On our recent Antarctica workshop we ended up making many panoramic images based on turning our cameras to vertical orientation and shooting a single row of overlapping images. These ranged from simple 3-frame sequences in search of higher resolution, to gigapixel monstrosities taken with medium-format cameras. Usually photographers were mainly looking for a wider view.
When on land we had the flexibility to set up tripods and experiment with multi-row panoramas, but many more single-row panos were made, especially when working hand-held from the moving ship.
I do most of my own stitching work using Photoshop CS5 (usually via Lightroom’s Merge to Panorama feature). I do sometimes use other programs such as PtGui, and some of the workshop participants were using this and other software during the expedition. But in general I’ve found that the stitching in CS5 (and CS4 also) is just so convenient and hassle-free that it’s my first choice.
Salomon Glacier, South Georgia (A2_055680)
I have 3 guidelines I use when taking panorama sequences. You may think you’ve heard them before, but bear with me and read them all:
Modern stitching software is remarkably good at blending the component frames together, but I’ve found that by continuing to use these rules it’s easier to achieve better quality (and with less work):
- Shoot in Manual. Each frame should have the same exposure: the same ISO, shutter speed, and aperture.

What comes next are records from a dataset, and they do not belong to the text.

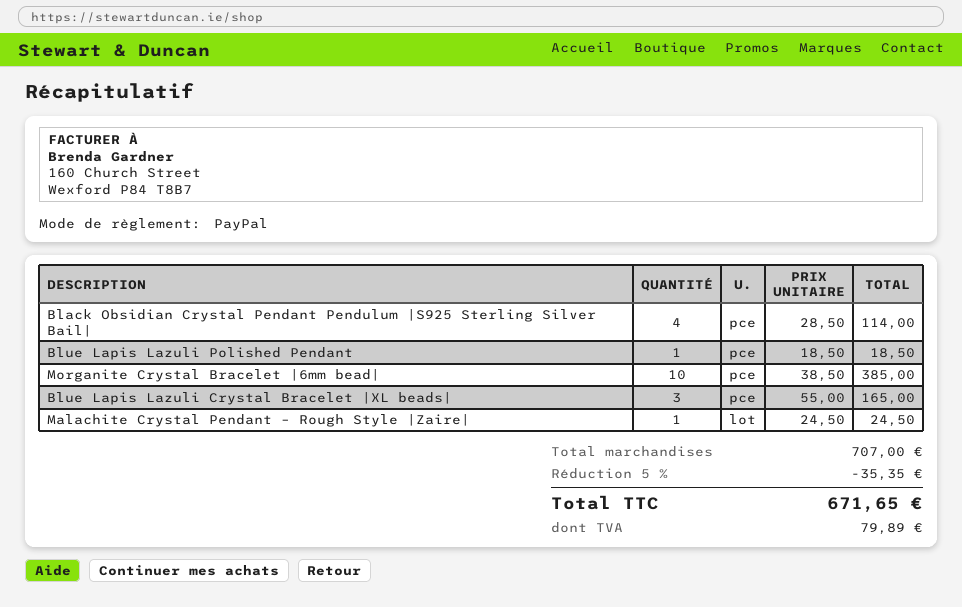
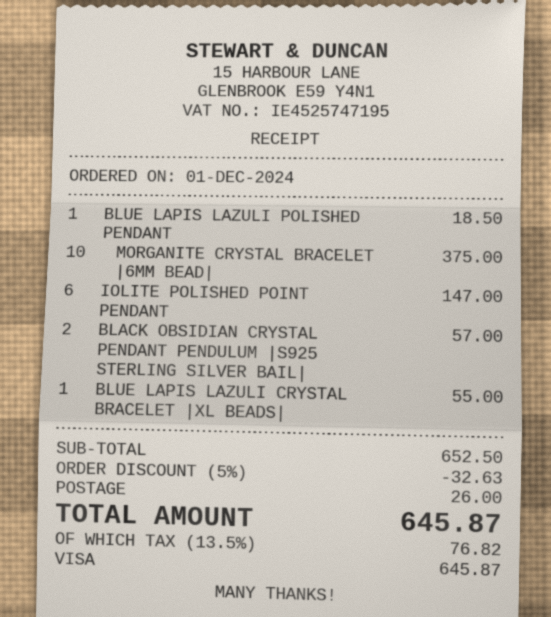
payment method: PayPal -> Visa
Black Obsidian Crystal Pendant Pendulum |S925 Sterling Silver Bail|: 4 for 114.00 -> 2 for 57.00
Morganite Crystal Bracelet |6mm bead|: 10 for 385.00 -> 10 for 375.00
Blue Lapis Lazuli Crystal Bracelet |XL beads|: 3 for 165.00 -> 1 for 55.00
Malachite Crystal Pendant – Rough Style |Zaire|: 1 for 24.50 -> none
IOLITE POLISHED POINT PENDANT: none -> 6 for 147.00
subtotal: 707.00 -> 652.50
discount: 5% = 35.35 -> 5% = 32.63
shipping: none -> 26.00
tax: 79.89 -> 76.82
total: 671.65 -> 645.87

Each should also have the same white balance, which leads on to:
- Shoot in RAW. This allows you to apply the appropriate DNG profile and/or white balance values to all photos in the sequence after the fact.

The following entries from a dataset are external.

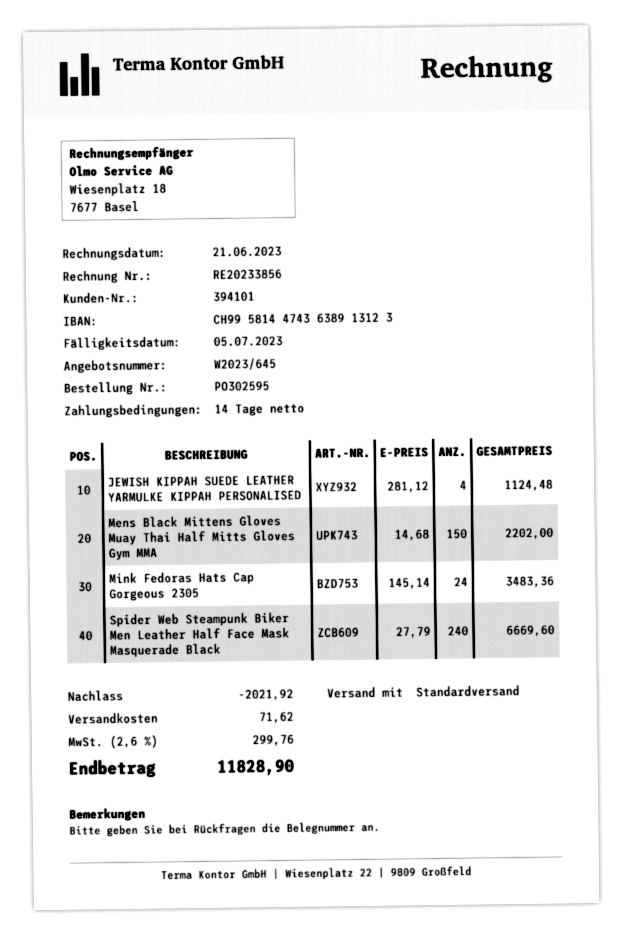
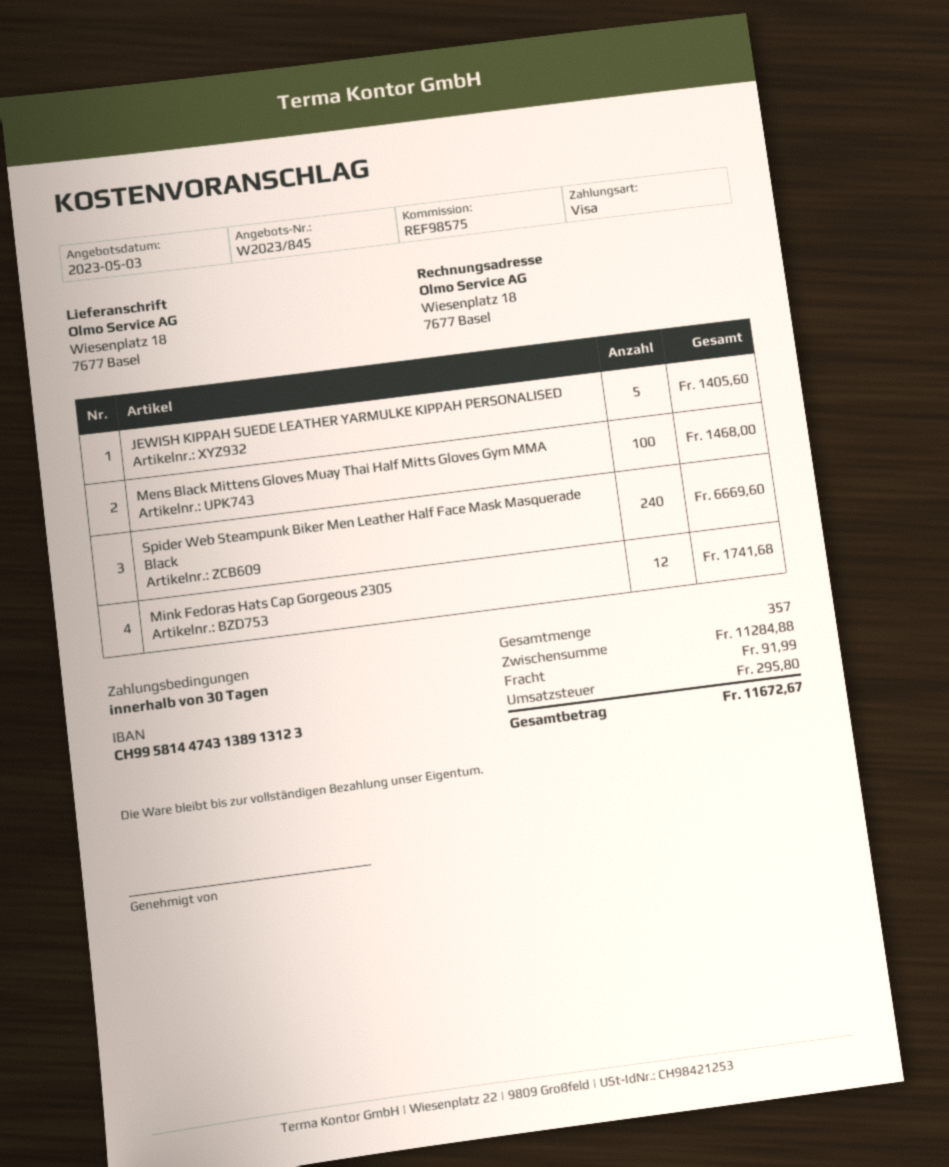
quote number: W2023/645 -> W2023/845
payment terms: 14 days -> 30 days
bank account: CH9958144743638913123 -> CH9958144743138913123
JEWISH KIPPAH SUEDE LEATHER YARMULKE KIPPAH PERSONALISED: 4 for 1124.48 -> 5 for 1405.60
Mens Black Mittens Gloves Muay Thai Half Mitts Gloves Gym MMA: 150 for 2202.00 -> 100 for 1468.00
Mink Fedoras Hats Cap Gorgeous 2305: 24 for 3483.36 -> 12 for 1741.68
discount: 2021.92 -> none
shipping: 71.62 -> 91.99
tax: 299.76 -> 295.80
total: 11828.90 -> 11672.67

Those are fairly well-known guidelines for shooting panoramas, but there’s one basic one which many people seem to not know:
- When shooting from a moving ship, start at the stern and progress the sequence towards the bow. Don’t simply always work left-to-right: sometimes right-to-left is much better.
The background to this guideline is based on two reasons. Firstly, most of these panoramas will have very little important foreground detail other than water and waves. But features such as small icebergs, birds or kayakers floating on the water, or just wave-tops all fill in important details, and the image is going to look strange if the same kayaker appears multiple times. By moving with the motion of the ship this is much less likely.
But even when repeated details are as innocuous as wave crests, there’s another important reason to avoid having them appear in multiple frames: it can seriously confuse panorama stitching software.
One of the convenient features of Photoshop CS4/CS5’s auto-align function is that you don’t have to tell it where each frame sits in the sequence. You can feed it a mass of frames and it will assemble the panorama by itself. You’d much prefer it simply lines up the mountains in your sequence without deciding that the frames need to be distorted to make the waves line up also!
Danco Coast, Antarctic Peninsula
EOS 7D, ISO 400, 70-200mm/4 L IS (A2_055681)
Of course the same guidelines will apply if shooting a panorama from land but that includes moving elements such as a river: shoot the sequence against the flow.
When shooting a pano I use the above guidelines, and end up with a sequence of frames. Some people prefix the sequence with something like a shot of their hand to act as a reminder, although I generally don’t do this. Once I have the images loaded up in Lightroom my general workflow is:
Identify the sequence. I have two labels (colours) I use for this: “Start of composite” (green) and “Member of composite” (yellow). During my initial editing passes through the photos I simply tag the images, and in a later phase I can pick them out, using Library filters and/or a Smart Collection (I have a “Composites” Smart Collection for this).
Sometimes when shooting a sequence I have to restart the sequence (e.g. due to having to change the focal length). So I sometimes end up identifying new “Start of composite” images within the sequence. But in the end I have multiple series of obvious sequences.
Once I’ve identified and selected all the images within a sequence, I hop over to Lightroom’s Develop module. With Autosync turned on (by flipping the switch next to the “Sync” button at the bottom of the right Develop panel) then whenever I make a change to an image, the same change is applied to all the other selected images. I make all the adjustments required, starting with the white balance, Exposure, Blacks, and Brightness. Often that’s about it, as I have tuned the defaults for my cameras (including having Lens Profiles selected which automatically remove distortions, chromatic aberration, and vignetting).
I’ll switch between Survey (N) and Develop (D) modes, selecting the brightest image to tune Exposure, the darkest to tune Blacks, etc. If I find dust spots that need removing I’ll turn Autosync off and on as required to fix them in all images yet avoid duplicating rocks.
Having developed the images, I invoke Edit In > Merge to Panorama. After selecting Cylindrical mode, I leave Photoshop to grind through the images and do its job.
Once it’s finished and I’m happy with the result, I’ll flatten/merge all the layers together, straighten then crop the final result and save it back to a TIFF file for Lightroom to process. Of course, for those images with more than 65,000 px on a side (unusual for me at the moment) I need to save them to PSB (Photoshop’s Large Document Format) and save a smaller version as a TIFF for “normal” software to handle. Incidentally, the TIFF file automatically inherits the metadata of the last image in the sequence, so by default it will be included in the Lightroom filters for composites.
near Cape Saunders, South Georgia (A2_055679)
Those 9 EOS 5DmkII images (each 5616 x 3744 pixels: 21 Mp) were quickly merged into this 12938 x 5581 (72 megapixel) image without any distortion hassles.
If you haven’t tried shooting multi-frame panoramas yet, don’t be afraid to give it a try. And if you’re on a moving ship, just remember: shoot in the direction of your travel.